Когда её выучил, казалась она мне аналогично русскому «до свидания», но в одном из диалогов Она мне рассказала, что говорят так, когда уходят навсегда. Я знал, что Она поймёт, потому и написал. Я вспомнил, что Она встревожилась, впервые прочитав фразу от меня, не привычно «see you later», a «Sayonara». Видел, как Она перепугалась перед лицом, которое она могла видеть в последний раз, но тогда я уже понял, что придётся, теперь уже зная значение, ещё раз написать. Возможно, это и был главный смысл, главные слова из всех моих написанных, что передало моё состояние Души, что заставляло понять меня. Я гордый был после и не отвечал, наверно, целый день на Её сообщения, но когда их стало очень много, я взял свои слова обратно, что не напишу ей больше ничего.
Я видел только Её здравый смысл, как врача перед больным, когда веришь ему на слово. Она не понимала, а в глубину Её раздражало, что играют на Её эмоциях. Да что Она за человек такой, что из всего выкручивается.
В ответе с Её слов мне стало ясно и обидно, что я что, что нет – одно и то же. Меня в любой момент забыть готова как смута, принёсшая праздник, на один день среди многих горестных каторжных. Я не из их жизни, я появляюсь, когда всем грустно. Дарю свой смех из прожитых с улыбкой дней, а после ухожу, ведь недостоин их, сидеть с ними за одним столом.
Я пошёл на компромисс. Да, пусть я шут, но мне нравится одна девица во дворце. Готов всё жизнь дурачиться, лишь бы приглашали, лишь бы видеть Её, зная, что ничего не изменить. Я попросил прошения, мне просто нужно время, попросил вновь стать друзьями. (Какой цинизм с Её стороны, глядеть, как пали на колени перед Ней.) В ответ радость. Ну, спасибо. Я знаю, хоть и сам лицедей, что это лицедейство, но много мне не надо, достаточно улыбки в ответ на мою шутку.
Это были те секунды, которые отчитывали мою жизнь. Пока горит замедлитель у гранаты, когда, закрыв глаза, я пережил жизнь так, как хотел бы жить, но, увы, не суждено.
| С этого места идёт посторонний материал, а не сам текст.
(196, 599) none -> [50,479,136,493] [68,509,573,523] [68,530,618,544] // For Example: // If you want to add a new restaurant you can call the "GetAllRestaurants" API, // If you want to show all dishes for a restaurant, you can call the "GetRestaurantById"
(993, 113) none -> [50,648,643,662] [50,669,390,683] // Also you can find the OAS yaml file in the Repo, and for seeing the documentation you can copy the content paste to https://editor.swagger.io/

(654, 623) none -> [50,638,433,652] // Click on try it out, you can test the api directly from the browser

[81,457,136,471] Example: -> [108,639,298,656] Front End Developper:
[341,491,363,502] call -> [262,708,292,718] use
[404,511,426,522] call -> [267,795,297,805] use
Но вот, когда всё прожил, и глаза открылись, мне стало ясно, что есть ещё зачем мне жить, и что можно превратить жизнь в сказку, тем более сейчас, когда сама смерть отказалась от меня.
Возможно ли будет изменить всё? Не делать тех ошибок? Вот первый вопрос, актуальный для меня. НА СТАРЫЙ Я ДАЛ СЕБЕ УЖЕ ОТВЕТ, КОГДА НАКОНЕЦ-ТО СМОГ РАЗГЛЯДЕТЬ, что я никакой не званый гость, а просто вошедший в открытую дверь, и которому пришлось выйти с закрытием. Опять же, может, Ей обидно стало, что я единственный, кто приходил после, кто ждёт, когда ему откроют, и просто не увидела во мне того, кого желала встретить у себя в гостях. Выбор невелик, и оттого подвох, что если не будет во мне чего, то придётся привыкать, ругать, что не способен, что лжецом оказался.